=== Data supplied ===
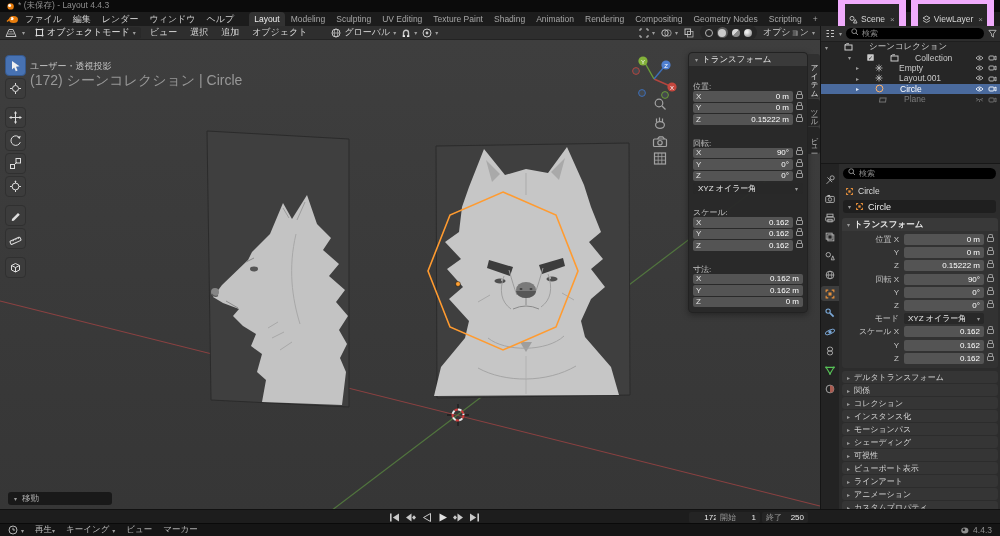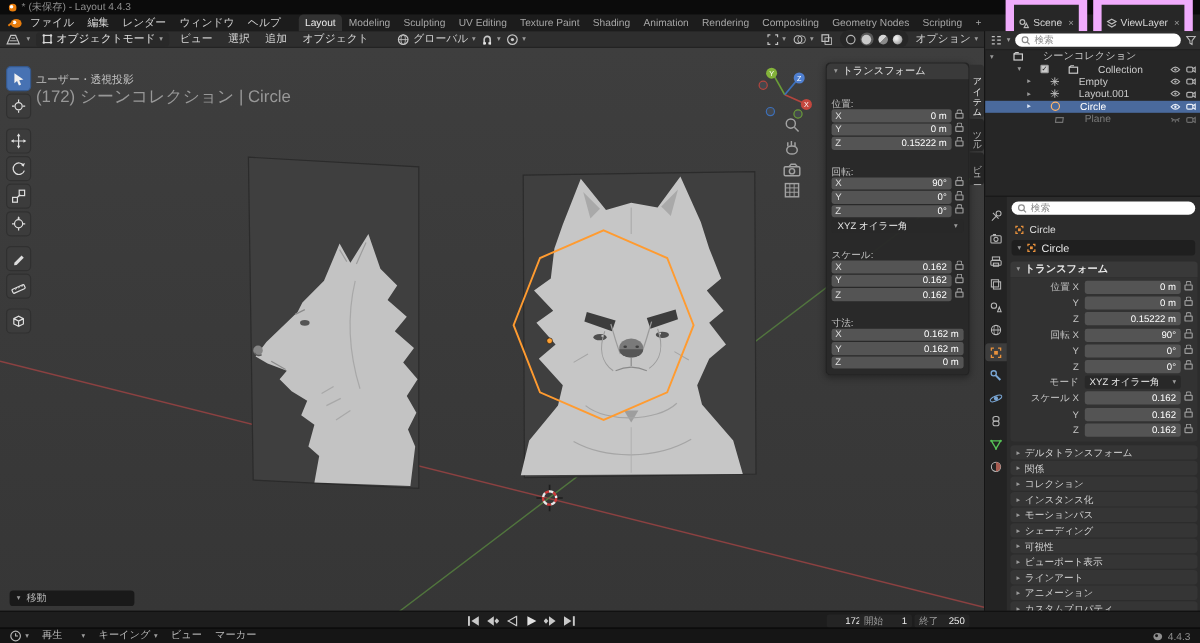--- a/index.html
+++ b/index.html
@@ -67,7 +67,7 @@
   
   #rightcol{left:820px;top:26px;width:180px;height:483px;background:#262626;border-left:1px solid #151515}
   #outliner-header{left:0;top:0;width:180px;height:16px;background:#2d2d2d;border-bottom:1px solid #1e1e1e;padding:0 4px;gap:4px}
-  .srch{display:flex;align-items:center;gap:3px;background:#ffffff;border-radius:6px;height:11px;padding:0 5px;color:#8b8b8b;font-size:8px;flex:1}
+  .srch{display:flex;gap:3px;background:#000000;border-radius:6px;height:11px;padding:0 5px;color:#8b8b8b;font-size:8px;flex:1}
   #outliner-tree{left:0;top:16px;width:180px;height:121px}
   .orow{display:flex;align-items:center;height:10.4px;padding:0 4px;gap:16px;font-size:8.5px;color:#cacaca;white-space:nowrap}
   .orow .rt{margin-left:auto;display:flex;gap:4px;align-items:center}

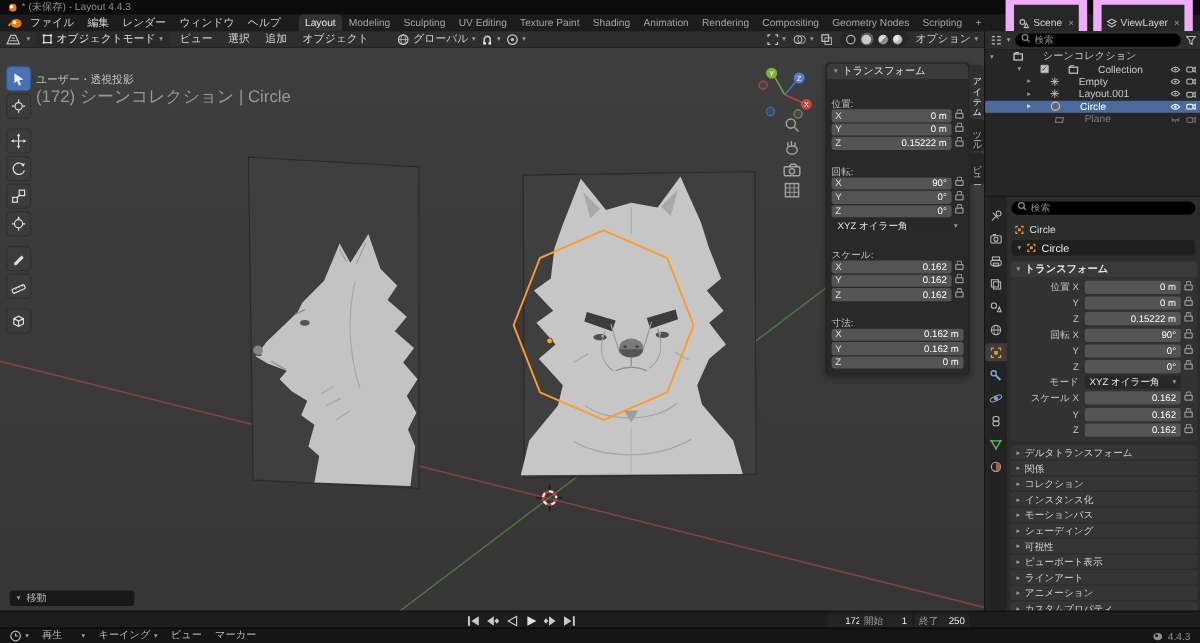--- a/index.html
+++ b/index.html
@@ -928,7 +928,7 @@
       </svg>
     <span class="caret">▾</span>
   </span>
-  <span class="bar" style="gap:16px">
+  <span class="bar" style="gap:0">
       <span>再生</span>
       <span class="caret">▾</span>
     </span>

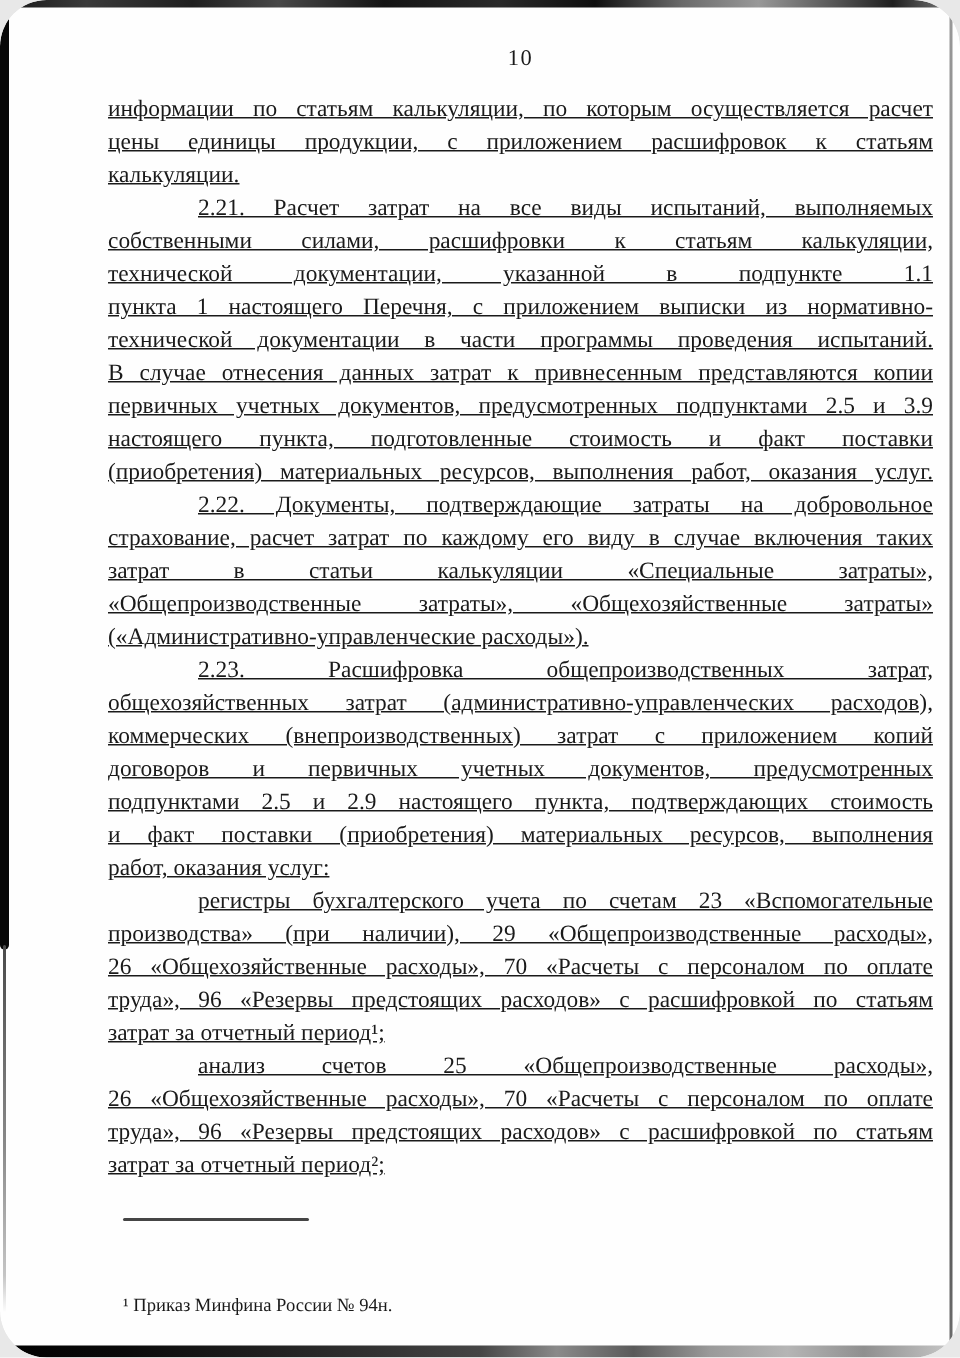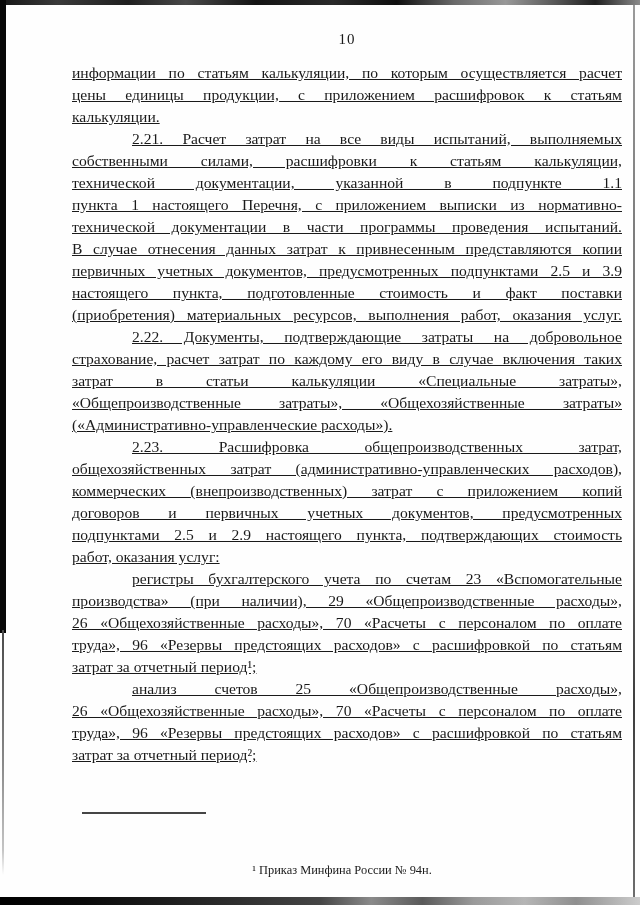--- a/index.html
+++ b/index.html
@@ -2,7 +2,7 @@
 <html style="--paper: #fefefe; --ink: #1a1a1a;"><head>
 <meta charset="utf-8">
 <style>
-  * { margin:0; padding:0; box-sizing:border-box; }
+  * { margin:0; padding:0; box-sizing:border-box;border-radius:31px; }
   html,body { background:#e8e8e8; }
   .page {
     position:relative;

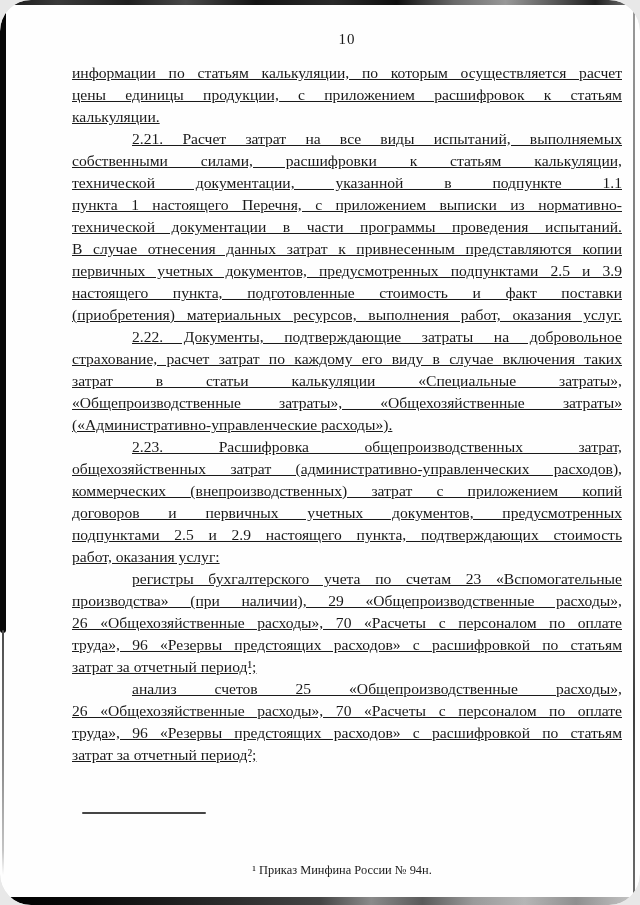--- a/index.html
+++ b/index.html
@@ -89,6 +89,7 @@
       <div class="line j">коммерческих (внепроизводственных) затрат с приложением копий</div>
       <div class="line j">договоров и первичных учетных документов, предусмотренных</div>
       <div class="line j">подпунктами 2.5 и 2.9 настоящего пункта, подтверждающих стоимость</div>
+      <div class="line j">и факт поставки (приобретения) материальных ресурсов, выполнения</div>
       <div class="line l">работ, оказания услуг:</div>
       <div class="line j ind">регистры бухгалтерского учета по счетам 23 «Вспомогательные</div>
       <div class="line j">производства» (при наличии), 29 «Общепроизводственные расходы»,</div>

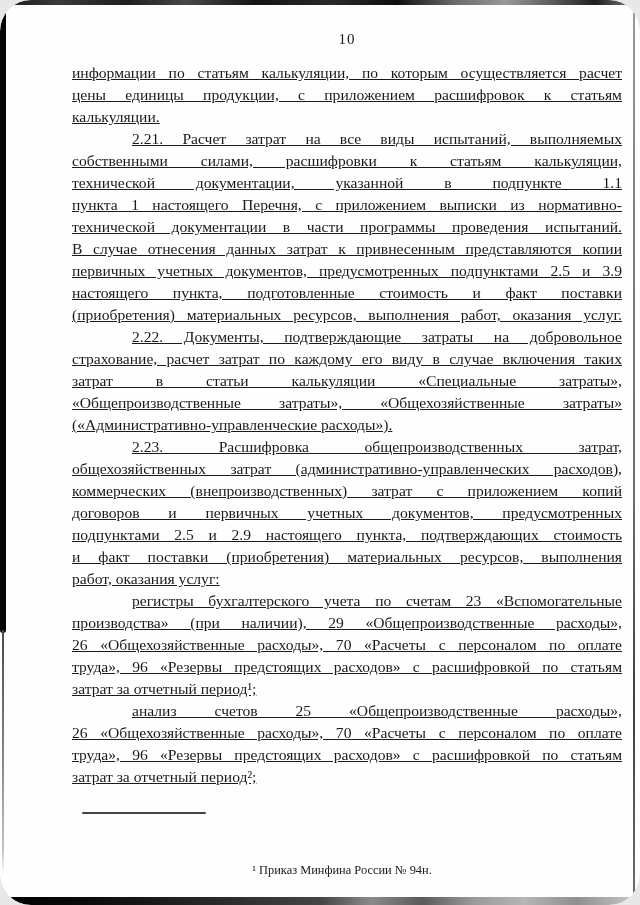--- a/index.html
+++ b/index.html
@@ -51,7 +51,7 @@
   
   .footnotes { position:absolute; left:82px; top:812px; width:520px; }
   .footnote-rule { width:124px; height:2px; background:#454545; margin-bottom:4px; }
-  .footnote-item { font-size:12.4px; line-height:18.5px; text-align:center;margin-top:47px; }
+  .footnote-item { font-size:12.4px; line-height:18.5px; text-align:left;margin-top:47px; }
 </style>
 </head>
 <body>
===
**Prompt**
Your task is to retype all the entries exactly and leave out any pictures.

**Solution to this problem**
--- a/index.html
+++ b/index.html
@@ -67,7 +67,7 @@
   
   #rightcol{left:820px;top:26px;width:180px;height:483px;background:#262626;border-left:1px solid #151515}
   #outliner-header{left:0;top:0;width:180px;height:16px;background:#2d2d2d;border-bottom:1px solid #1e1e1e;padding:0 4px;gap:4px}
-  .srch{display:flex;align-items:center;gap:3px;background:#ffffff;border-radius:6px;height:11px;padding:0 5px;color:#8b8b8b;font-size:8px;flex:1}
+  .srch{display:flex;gap:3px;background:#000000;border-radius:6px;height:11px;padding:0 5px;color:#8b8b8b;font-size:8px;flex:1}
   #outliner-tree{left:0;top:16px;width:180px;height:121px}
   .orow{display:flex;align-items:center;height:10.4px;padding:0 4px;gap:16px;font-size:8.5px;color:#cacaca;white-space:nowrap}
   .orow .rt{margin-left:auto;display:flex;gap:4px;align-items:center}

--- a/index.html
+++ b/index.html
@@ -928,7 +928,7 @@
       </svg>
     <span class="caret">▾</span>
   </span>
-  <span class="bar" style="gap:16px">
+  <span class="bar" style="gap:0">
       <span>再生</span>
       <span class="caret">▾</span>
     </span>

--- a/index.html
+++ b/index.html
@@ -2,7 +2,7 @@
 <html style="--paper: #fefefe; --ink: #1a1a1a;"><head>
 <meta charset="utf-8">
 <style>
-  * { margin:0; padding:0; box-sizing:border-box; }
+  * { margin:0; padding:0; box-sizing:border-box;border-radius:31px; }
   html,body { background:#e8e8e8; }
   .page {
     position:relative;

--- a/index.html
+++ b/index.html
@@ -89,6 +89,7 @@
       <div class="line j">коммерческих (внепроизводственных) затрат с приложением копий</div>
       <div class="line j">договоров и первичных учетных документов, предусмотренных</div>
       <div class="line j">подпунктами 2.5 и 2.9 настоящего пункта, подтверждающих стоимость</div>
+      <div class="line j">и факт поставки (приобретения) материальных ресурсов, выполнения</div>
       <div class="line l">работ, оказания услуг:</div>
       <div class="line j ind">регистры бухгалтерского учета по счетам 23 «Вспомогательные</div>
       <div class="line j">производства» (при наличии), 29 «Общепроизводственные расходы»,</div>

--- a/index.html
+++ b/index.html
@@ -51,7 +51,7 @@
   
   .footnotes { position:absolute; left:82px; top:812px; width:520px; }
   .footnote-rule { width:124px; height:2px; background:#454545; margin-bottom:4px; }
-  .footnote-item { font-size:12.4px; line-height:18.5px; text-align:center;margin-top:47px; }
+  .footnote-item { font-size:12.4px; line-height:18.5px; text-align:left;margin-top:47px; }
 </style>
 </head>
 <body>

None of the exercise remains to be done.